--- MATERIAL FOR THIS TASK ---
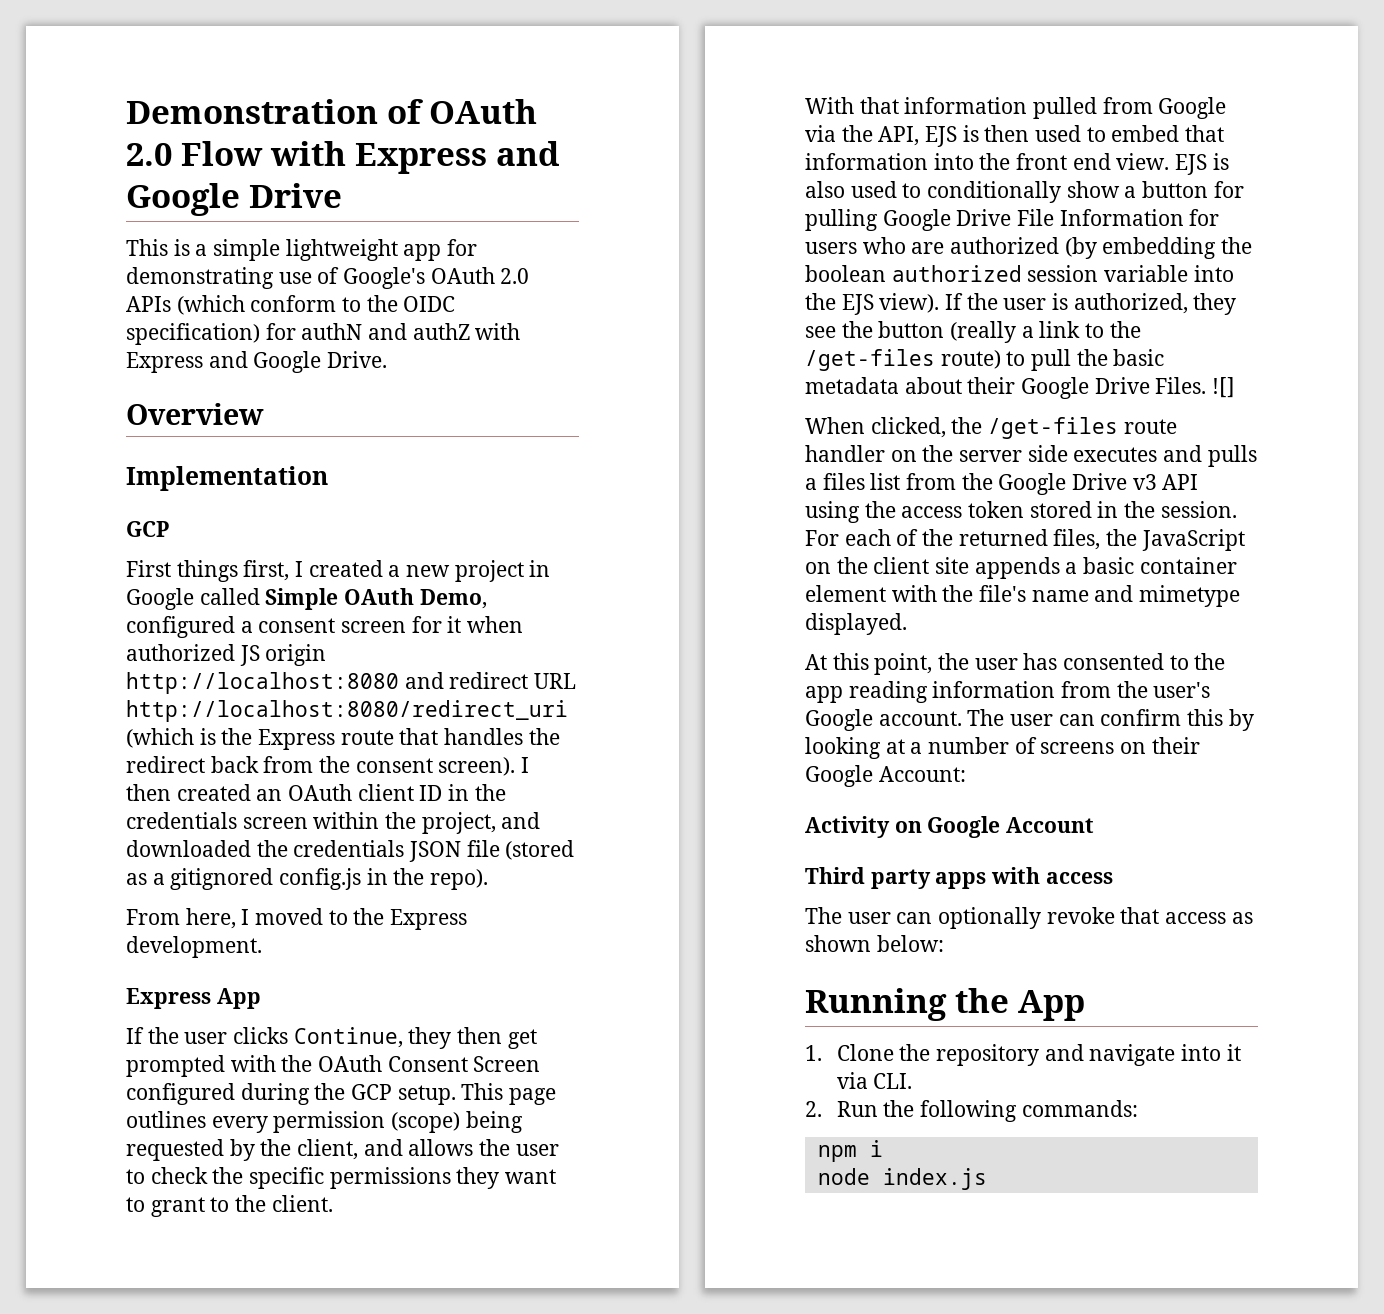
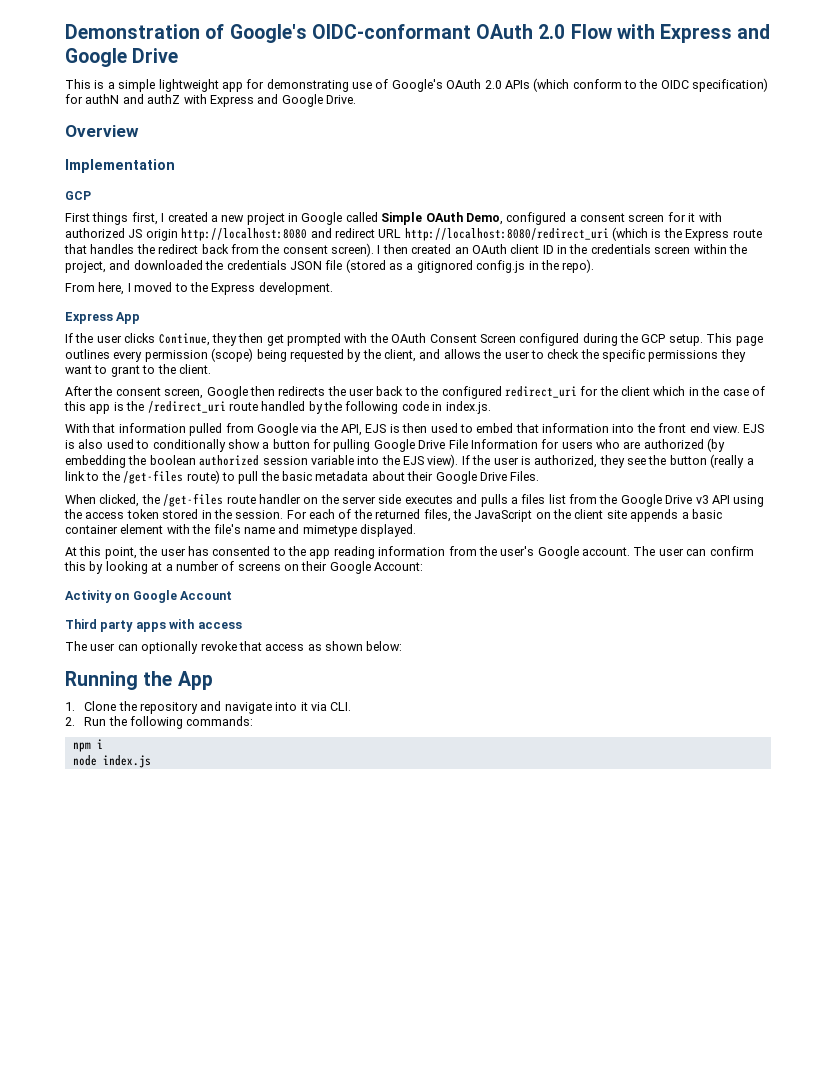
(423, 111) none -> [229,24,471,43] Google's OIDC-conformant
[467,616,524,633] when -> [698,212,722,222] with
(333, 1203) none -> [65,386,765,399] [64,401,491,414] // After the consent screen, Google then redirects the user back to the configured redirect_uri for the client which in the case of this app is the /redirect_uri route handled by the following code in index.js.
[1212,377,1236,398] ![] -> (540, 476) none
---
--- MATERIAL FOR THIS TASK ---
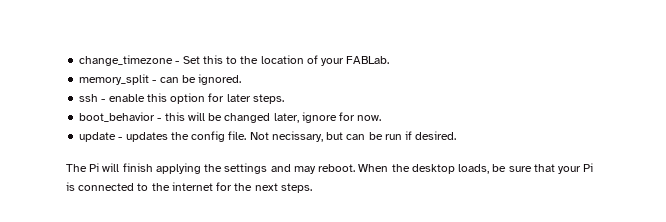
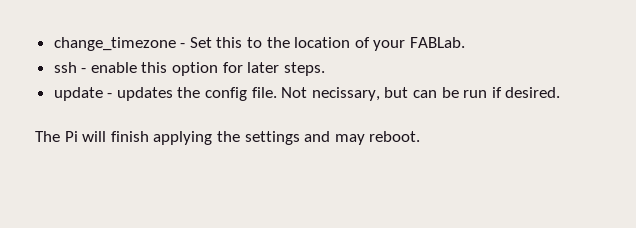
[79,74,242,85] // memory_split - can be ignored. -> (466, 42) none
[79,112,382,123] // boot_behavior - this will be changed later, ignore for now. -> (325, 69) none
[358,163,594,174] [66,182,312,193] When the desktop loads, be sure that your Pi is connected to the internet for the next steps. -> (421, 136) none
---
--- MATERIAL FOR THIS TASK ---
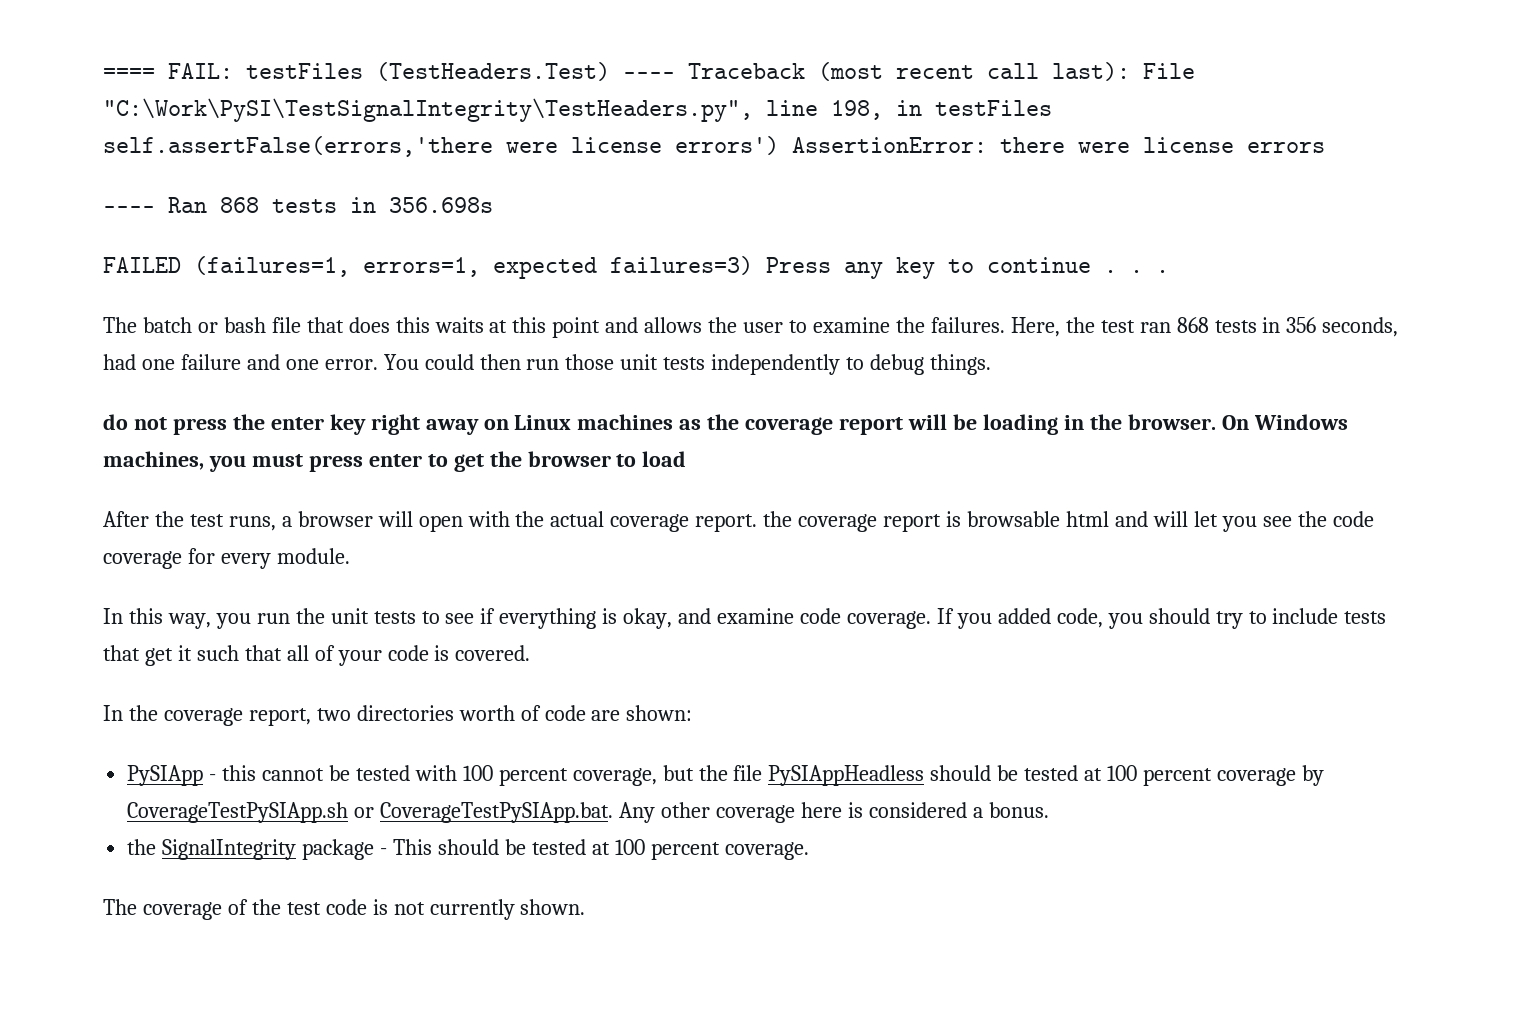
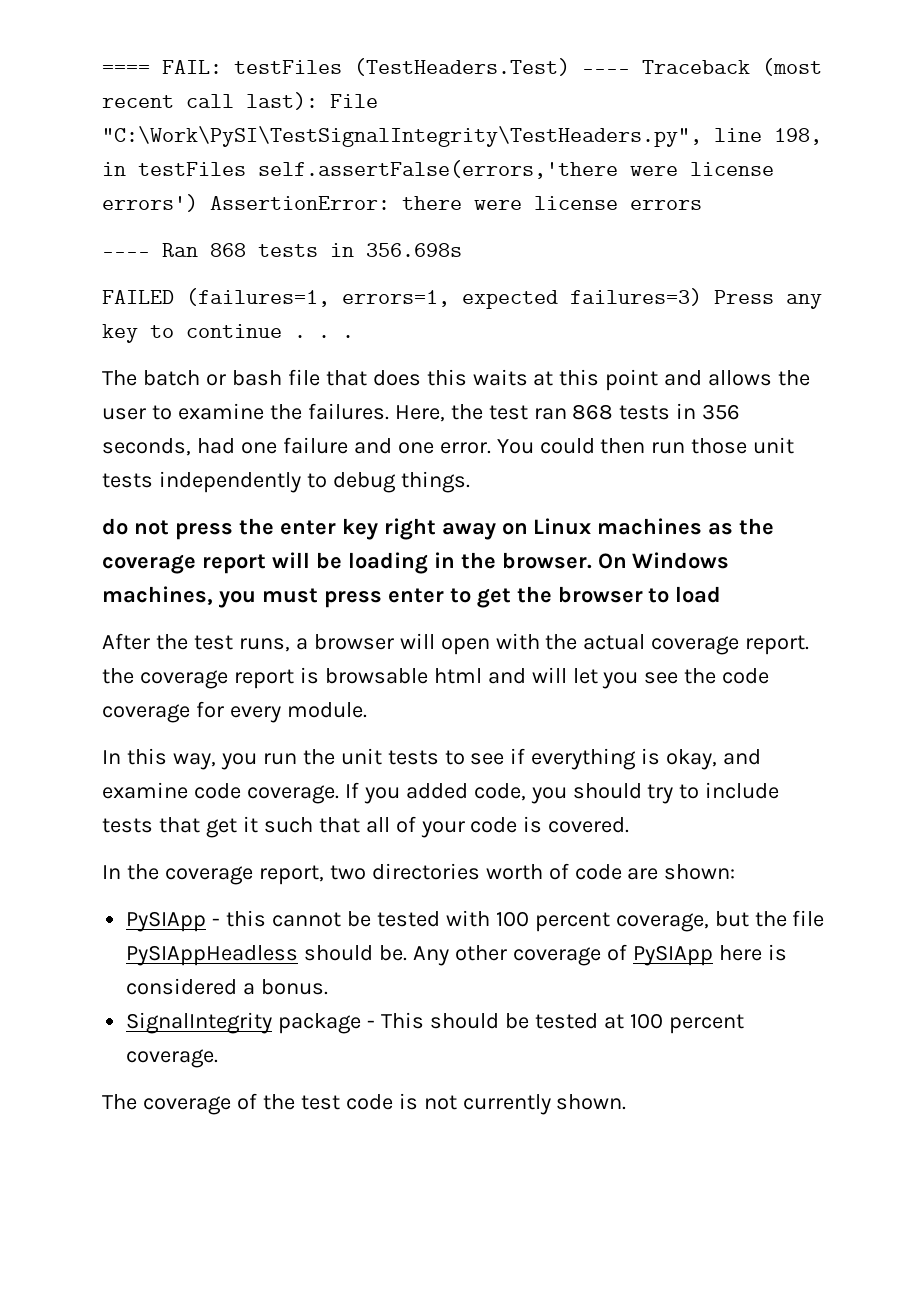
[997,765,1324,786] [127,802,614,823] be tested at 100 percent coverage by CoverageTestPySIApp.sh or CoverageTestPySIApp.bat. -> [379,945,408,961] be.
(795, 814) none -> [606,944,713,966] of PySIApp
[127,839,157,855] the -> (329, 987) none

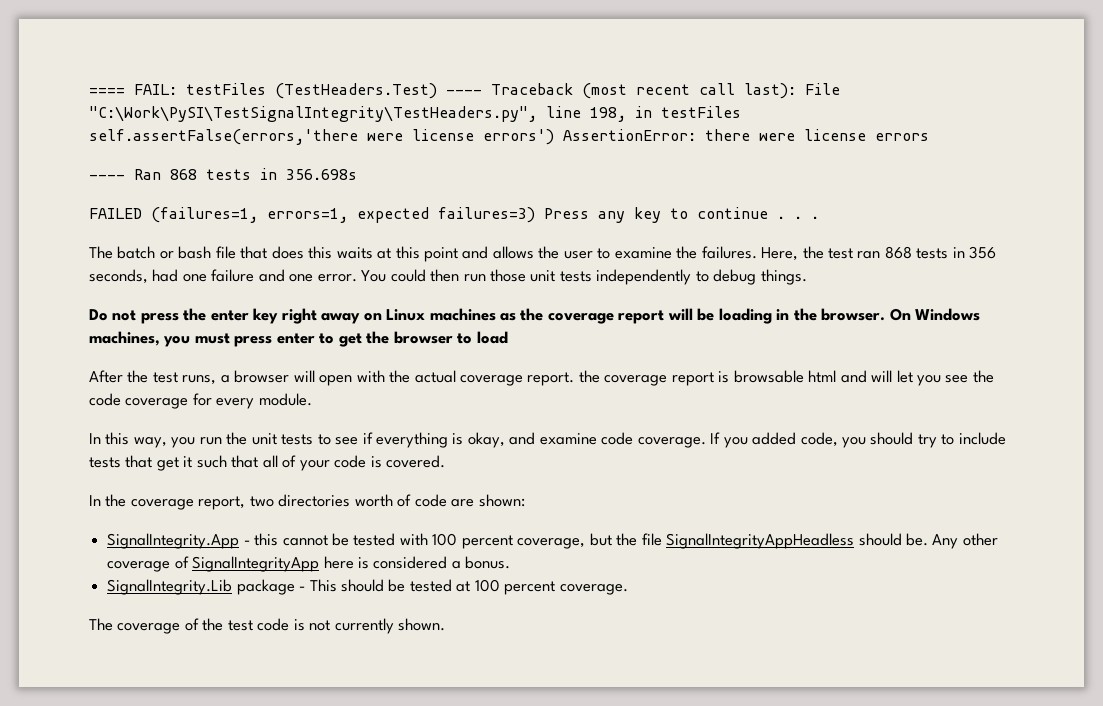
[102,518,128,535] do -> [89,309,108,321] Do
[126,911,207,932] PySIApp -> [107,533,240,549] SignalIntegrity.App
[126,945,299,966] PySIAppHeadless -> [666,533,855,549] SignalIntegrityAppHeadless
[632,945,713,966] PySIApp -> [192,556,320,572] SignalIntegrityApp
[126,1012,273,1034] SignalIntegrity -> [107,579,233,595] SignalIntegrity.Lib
---
→ **PROBLEM DETAILS**
What lines in the records above include the string "none"? Copy each one.

→ **WORKED SOLUTION**
(423, 111) none -> [229,24,471,43] Google's OIDC-conformant
(333, 1203) none -> [65,386,765,399] [64,401,491,414] // After the consent screen, Google then redirects the user back to the configured redirect_uri for the client which in the case of this app is the /redirect_uri route handled by the following code in index.js.
[1212,377,1236,398] ![] -> (540, 476) none
[79,74,242,85] // memory_split - can be ignored. -> (466, 42) none
[79,112,382,123] // boot_behavior - this will be changed later, ignore for now. -> (325, 69) none
[358,163,594,174] [66,182,312,193] When the desktop loads, be sure that your Pi is connected to the internet for the next steps. -> (421, 136) none
(795, 814) none -> [606,944,713,966] of PySIApp
[127,839,157,855] the -> (329, 987) none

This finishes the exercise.